The necessary information to answer why incomes are so unequally distributed in African countries, and when inequality started rising, is scattered, unreliable, or all together missing. We know, for example, very little of inequality trends during the colonial era and therefore we cannot explain what caused inequality levels in Africa to be among the highest in the world at the time of independence in the 1960s (UNU-WIDER 2019). Subsequently, some scholars suggest that during the independence period inequality in Africa peaked in the 1980s after which it started to decline, but that there are also large unexplained discrepancies between countries (Sala-i-Martin and Pinkovskiy 2010). However, we are again unsure about the long-term trajectories and the mechanisms, and we are poor at explaining the role of pre-colonial and colonial legacies. At the moment, there is simply not enough empirical knowledge about longitudinal inequality trends to be able to theorize about their drivers and determinants. Therefore, our project starts at the very beginning with compiling information by collecting data and constructing indices. Only then do we move on to test, evaluate and develop existing theoretical models making them relevant for Africa.

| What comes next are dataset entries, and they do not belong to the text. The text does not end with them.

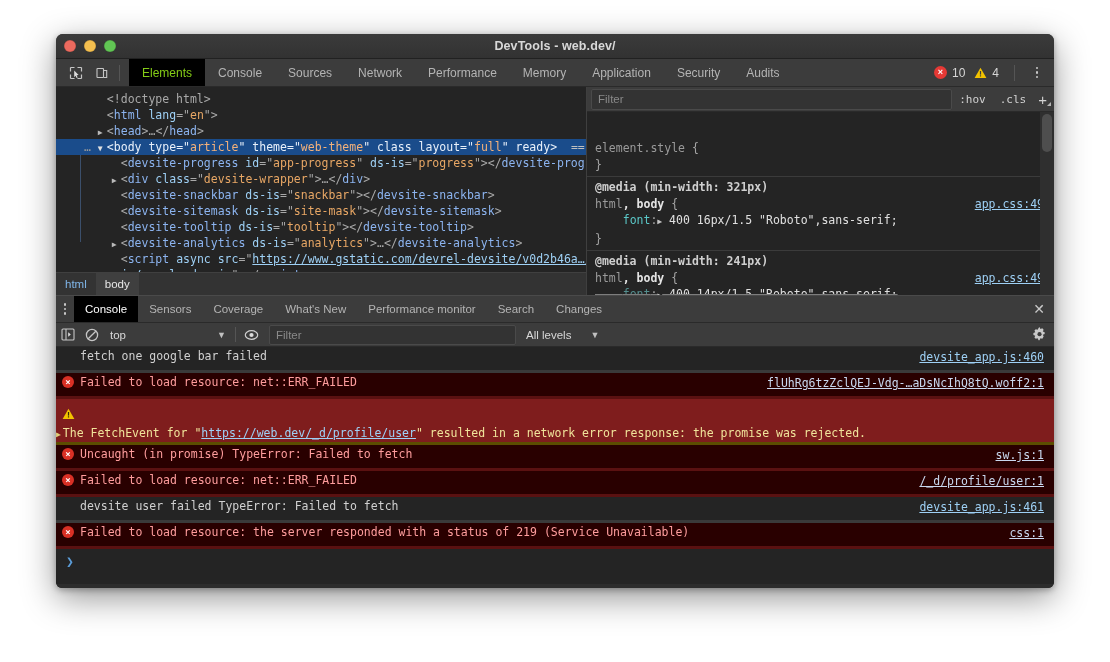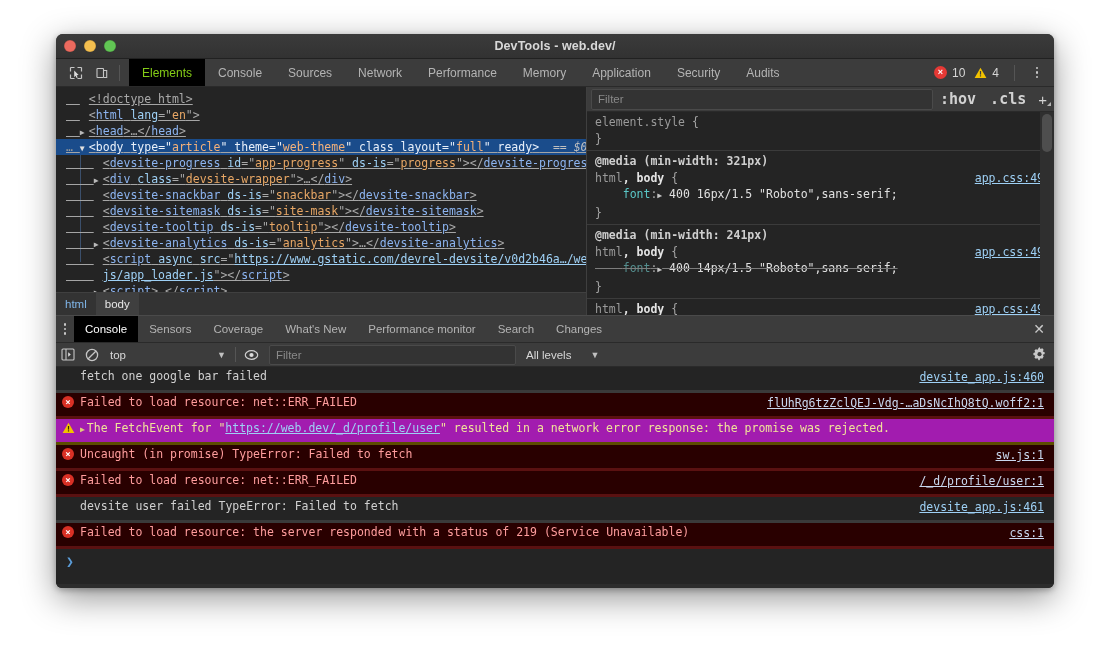--- a/index.html
+++ b/index.html
@@ -76,21 +76,21 @@
   .right-pane { flex: 1 1 auto; display:flex; flex-direction:column; min-height:0; background:#242424; position:relative; }
 
   
   .dom-tree {
     flex: 1 1 auto; min-height: 0; overflow: hidden;
     font-family: "DejaVu Sans Mono", monospace;
     font-size: 11.5px; line-height: 16px;
     color: #a5a5a5; padding-top: 4px;
     position: relative;
   }
-  .dom-row { position:relative; white-space: pre; padding-left: 10px; height:16px;text-decoration:underline; }
+  .dom-row { position:relative; white-space: pre; padding-left: 28px; height:16px; }
   .dom-row.sel { background: #1a4c8b; }
   .dom-row.sel .tag, .dom-row.sel .attr-n, .dom-row.sel .punc { color: #e8f0fa; }
   .dom-row.sel .attr-v { color: #f5b27a; }
   .tag { color: #8cb4f0; }
   .attr-n { color: #9ed0f5; }
   .attr-v { color: #e8a765; }
   .punc { color: #a9a9a9; }
   .txt { color: #a9a9a9; }
   .link { color: #9ed0f5; text-decoration: underline; }
   .arrow { display:inline-block; width: 9px; color:#b9b9b9; font-size: 8px; }
@@ -121,30 +121,30 @@
     flex: 0 0 24px; height:24px; background:#3c3c3c;
     border-bottom:1px solid #2a2a2a; display:flex; align-items:center;
   }
   .filter-input {
     flex: 1 1 auto; margin: 2px 0 2px 4px; height: 19px;
     background: #333333; border: 1px solid #4a4a4a; border-radius:2px;
     color: #cfcfcf; font-size: 11.5px; padding: 0 6px; outline: none;
     font-family: "Liberation Sans", sans-serif;
   }
   .filter-input::placeholder { color: #8a8a8a; }
-  .fb-btn { font-family:"DejaVu Sans Mono", monospace; font-size:15px; color:#d2d2d2; padding: 0 7px; font-weight: bold; }
+  .fb-btn { font-family:"DejaVu Sans Mono", monospace; font-size:11px; color:#d2d2d2; padding: 0 7px; }
   .fb-plus { color:#d2d2d2; font-size:15px; padding: 0 7px 0 5px; position:relative; }
   .fb-plus:after { content:""; position:absolute; right:3px; bottom:2px; width:0;height:0;
     border-left:4px solid transparent; border-bottom:4px solid #b5b5b5; }
 
   .styles-body {
     flex: 1 1 auto; min-height: 0; overflow: hidden;
     font-family: "DejaVu Sans Mono", monospace;
     font-size: 11.5px; line-height: 16.5px;
-    background: #242424; position: relative;
+    background: #242424; position: relative; margin-top: 26px;
   }
   .rule { border-bottom: 1px solid #3b3b3b; padding: 2px 0 3px 0; position: relative; }
   .rule.elstyle { color:#9a9a9a; }
   .rline { white-space: pre; padding: 0 8px 0 8px; position:relative; }
   .media { color: #cfcfcf; font-weight: bold; }
   .sel-html { color: #9a9a9a; }
   .sel-body { color: #e4e4e4; font-weight: bold; }
   .brace { color: #a5a5a5; }
   .prop { color: #5bc8c8; }
   .val { color: #e0e0e0; }
@@ -192,21 +192,21 @@
   .levels .caret { font-size:9px; color:#c0c0c0; }
   .ct-spacer { flex:1 1 auto; }
   .gear-wrap { width:30px; display:flex; align-items:center; justify-content:center; }
 
   .console-body {
     flex: 1 1 auto; min-height:0; overflow:hidden; background:#242424;
     font-family:"DejaVu Sans Mono", monospace; font-size:11.5px;
   }
   .cmsg { position:relative; min-height:19px; padding: 2px 8px 2px 0; border-bottom:3px solid #a21caf; display:flex; align-items:flex-start; }
   .cmsg.err { background:#290000; border-bottom-color:#5a1111; }
-  .cmsg.warn { background:#a21caf; border-bottom-color:#5c4d00; }
+  .cmsg.warn { background:#7f1d1d; border-bottom-color:#5c4d00;flex-direction:column; }
   .cmsg.info { background:#242424; border-bottom-color:#3a3a3a; }
   .cm-ico { width: 24px; flex:0 0 24px; display:flex; align-items:center; justify-content:center; padding-top:1px; }
   .ico-err { width:12px;height:12px;border-radius:50%;background:#d93025;color:#fff;font-size:9px;line-height:12px;text-align:center;font-weight:700; }
   .cm-text { flex:1 1 auto; padding-right: 130px; white-space: pre-wrap; }
   .cmsg.err .cm-text { color:#ff9d9d; }
   .cmsg.warn .cm-text { color:#f0e39a; }
   .cmsg.info .cm-text { color:#d0d0d0; }
   .cm-src { position:absolute; right:10px; top:3px; color:#9ed0f5; text-decoration:underline; font-size:11.5px; }
   .cmsg.err .cm-src { color:#c9d8ef;margin-left:40px; }
   .inline-link { color:#9ed0f5; text-decoration:underline; }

Our primary methodological approach is the construction of social tables (Milanovic et al. 2011). Based on the quantitative and qualitative material collected and applying a mixed methods approach, we divide populations into various income groups also known as social classes. Differently from other approaches focusing on capturing the incomes of top income earners (e.g. Piketty), we study the whole population. We are capturing between group inequality, but considering the data restrictions that we have we cannot follow individuals. It is necessary for us to calculate the share of the population represented by each social class and therefore the number of population censuses restricts the number of social tables. Nevertheless, with the construction of social tables over consecutive years, we can follow changes between social classes over time and thereby determine long-term inequality trends.